O IGP-M (Índice Geral de Preços-Mercado) subiu 0,55% na segunda prévia de janeiro, contra alta de 0,65% no mesmo período de dezembro, informou a FGV (Fundação Getulio Vargas) nesta segunda-feira (19). O período analisado compreende o intervalo entre os dias 21 do mês anterior e 10 do mês de referência.
O indicador é conhecido como inflação do aluguel por ser utilizado como referência para a correção de valores de contratos, como os de energia elétrica e aluguel de imóveis.
O índice é a média aritmética ponderada de três outros índices de preços: IPA (Índice de Preços ao Produtor Amplo), com 60%; IPC (Índice de Preços ao Consumidor), com 30%; e INCC (Índice Nacional de Custo da Construção), com 10%.
O IPA apresentou variação de 0,37%, no segundo decêndio de janeiro.

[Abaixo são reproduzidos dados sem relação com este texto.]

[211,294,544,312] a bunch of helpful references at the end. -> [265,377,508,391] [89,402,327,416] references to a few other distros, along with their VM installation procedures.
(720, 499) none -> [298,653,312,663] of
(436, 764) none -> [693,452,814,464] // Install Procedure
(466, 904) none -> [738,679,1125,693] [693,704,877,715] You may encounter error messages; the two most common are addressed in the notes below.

No mesmo período do mês anterior, a taxa foi de 0,71%. A taxa de variação dos Bens Finais passou de 1,07% para 1,26%. A maior contribuição para este movimento teve origem no subgrupo alimentos in natura, cuja taxa passou de 2,20% para 10,47%.
A taxa de variação do grupo Bens Intermediários passou de 0,80%, em dezembro, para 0,36%, em janeiro. O destaque coube ao subgrupo materiais e componentes para a manufatura, cuja taxa passou de 0,63% para 0,23%.

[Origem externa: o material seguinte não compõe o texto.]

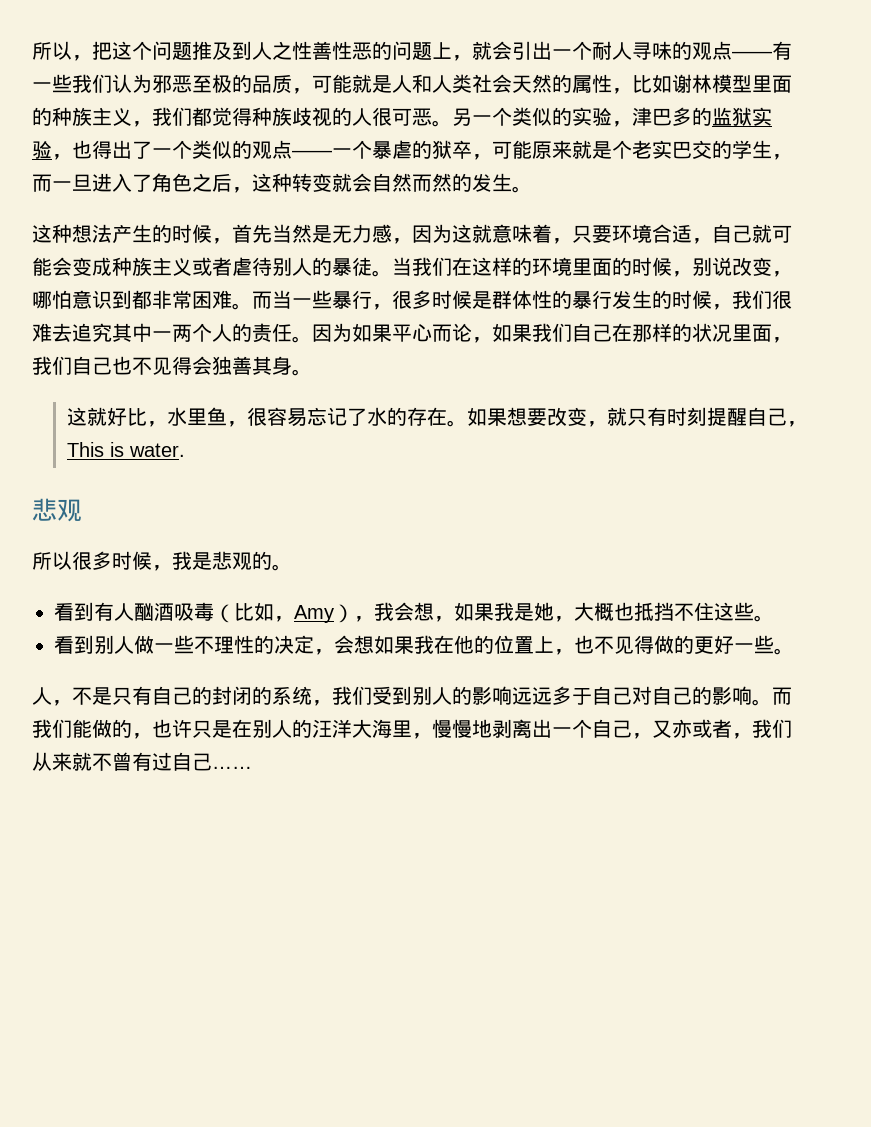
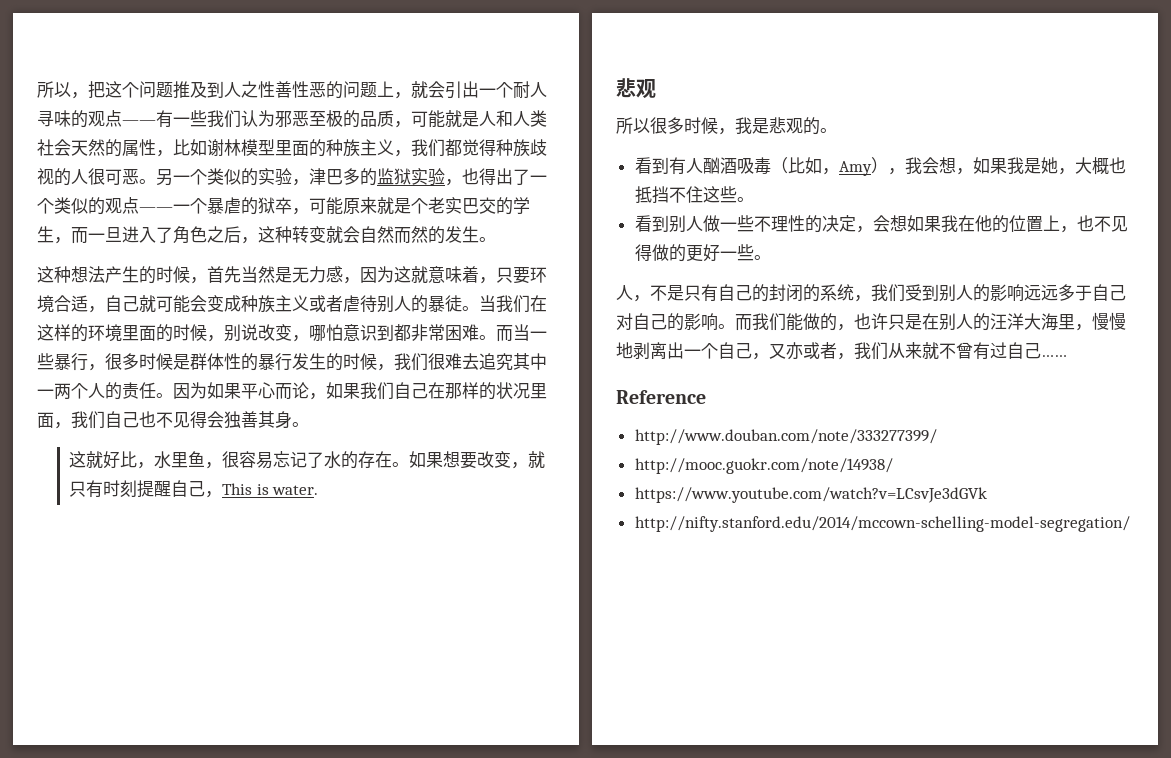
(252, 767) none -> [616,390,706,404] [634,429,937,445] [634,458,893,474] [634,487,987,503] [634,516,1130,532] // Reference // http://www.douban.com/note/333277399/ // http://mooc.guokr.com/note/14938/ // https://www.youtube.com/watch?v=LCsvJe3dGVk // http://nifty.stanford.edu/2014/mccown-schelling-model-segregation/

O índice referente a Matérias-Primas Brutas registrou variação de -0,69%. No mês anterior, a taxa foi de 0,17%. Os itens que mais contribuíram para este movimento foram: milho (em grão) (9,51% para -0,25%), bovinos (3,57% para 0,56%) e laranja (1,75% para -8,07%). Em sentido oposto, destacam-se: suínos (-9,57% para 0,82%), mandioca (aipim) (1,19% para 6,81%) e aves (-2,57% para -0,99%).
O IPC registrou variação de 1,06%, no segundo decêndio de janeiro, ante 0,66%, no mesmo período do mês anterior. Cinco das oito classes de despesa componentes do índice registraram acréscimo em suas taxas de variação. A principal contribuição partiu do grupo Alimentação (0,64% para 1,49%). Nesta classe de despesa, cabe mencionar o item hortaliças e legumes, cuja taxa passou de 5,07% para 11,74%.

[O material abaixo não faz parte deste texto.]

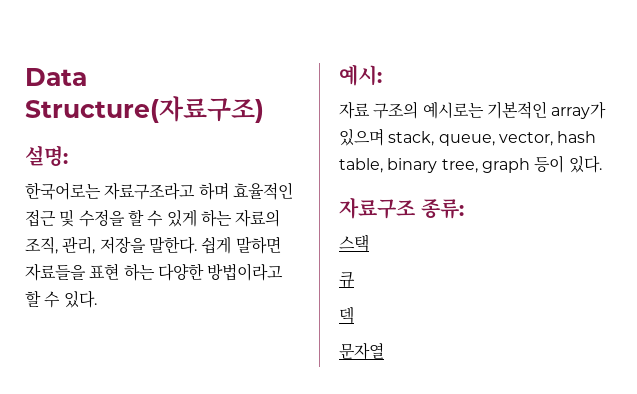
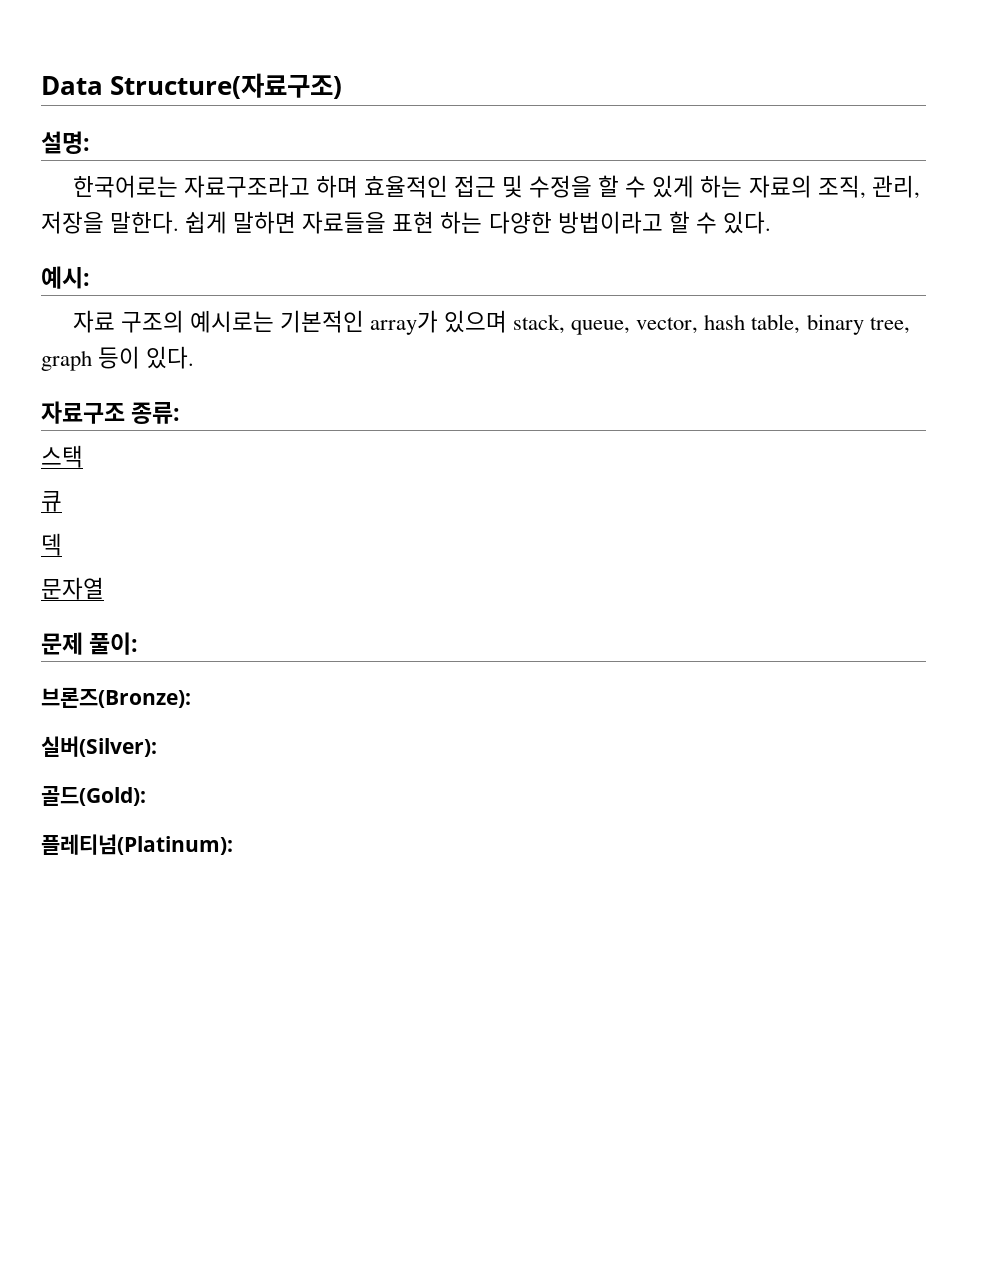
(384, 351) none -> [41,632,139,655] [41,687,191,708] [41,736,157,757] [41,786,146,806] [41,834,233,855] // 문제 풀이: // 브론즈(Bronze): // 실버(Silver): // 골드(Gold): // 플레티넘(Platinum):

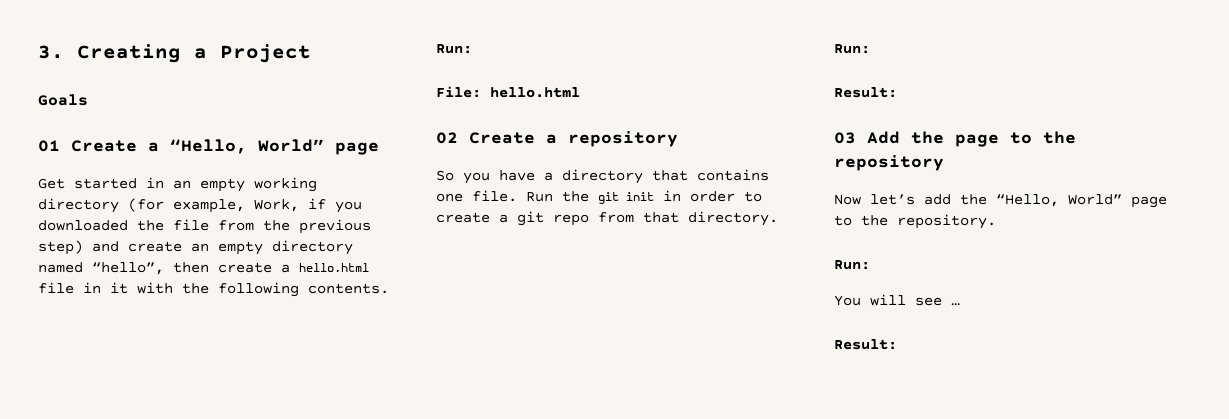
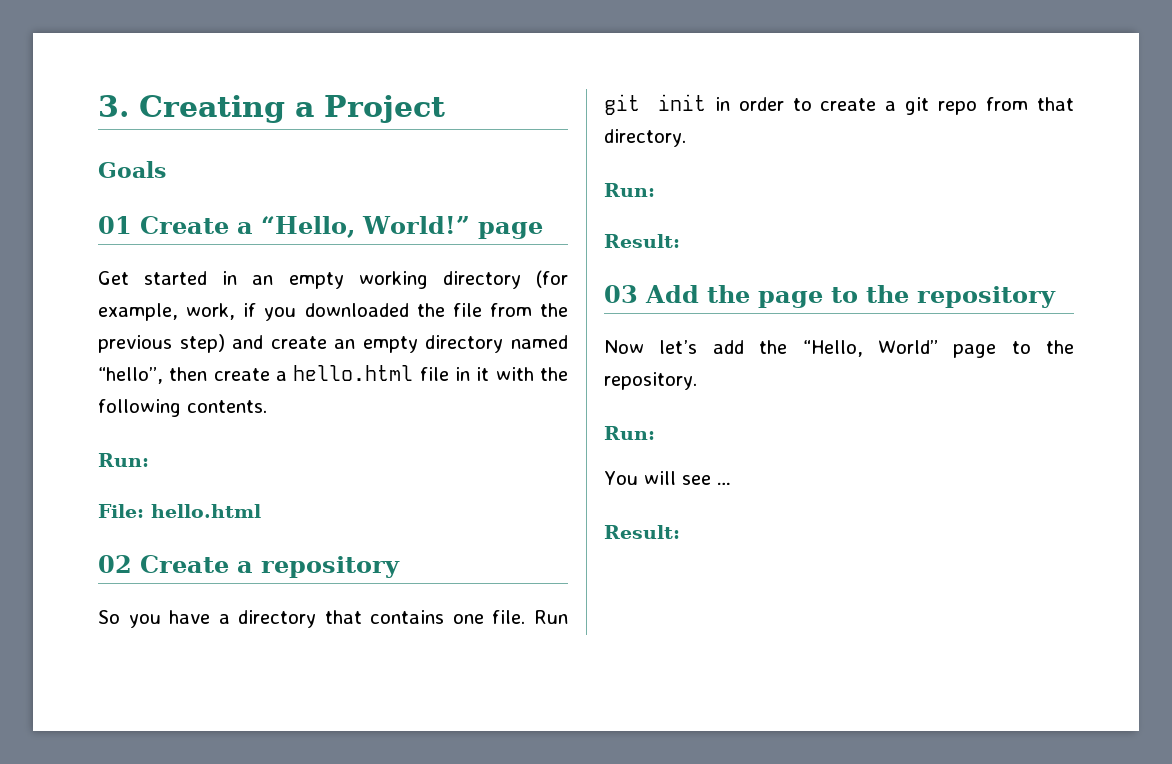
[258,139,324,152] World” -> [362,216,470,234] World!”
[254,199,299,212] Work, -> [186,303,236,320] work,
[562,191,589,202] the -> (568, 617) none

Também foram computados acréscimos nas taxas de variação dos grupos:
— Habitação (0,67% para 1,37%);
— Transportes (0,76% para 1,04%);
— Despesas Diversas (0,15% para 0,76%); e
— Comunicação (0,44% para 0,50%).
As maiores contribuições para estes movimentos partiram dos itens: tarifa de eletricidade residencial (2,54% para 6,86%), tarifa de ônibus urbano (-0,20% para 3,34%), cigarros (-0,07% para 1,27%) e pacotes de telefonia fixa e internet (0,40% para 1,51%), respectivamente.
Em contrapartida, registraram decréscimo em suas taxas de variação os grupos:
— Saúde e Cuidados Pessoais (0,52% para 0,31%);
— Vestuário (0,42% para 0,05%); e
— Educação, Leitura e Recreação (1,19% para 1,04%).
Nestas classes de despesa, os destaques partiram dos itens: artigos de higiene e cuidado pessoal (0,06% para -0,23%), roupas (0,44% para -0,03%) e passagem aérea (27,33% para -7,89%), respectivamente.
O INCC apresentou, no segundo decêndio de janeiro, variação de 0,46%. No mês anterior, a taxa foi de 0,28%. O índice relativo a Materiais, Equipamentos e Serviços registrou variação de 0,47%. No mês anterior, a taxa foi de 0,29%. O índice que representa o custo da Mão de Obra registrou taxa de variação de 0,46%. No mês anterior, este índice variou 0,28%.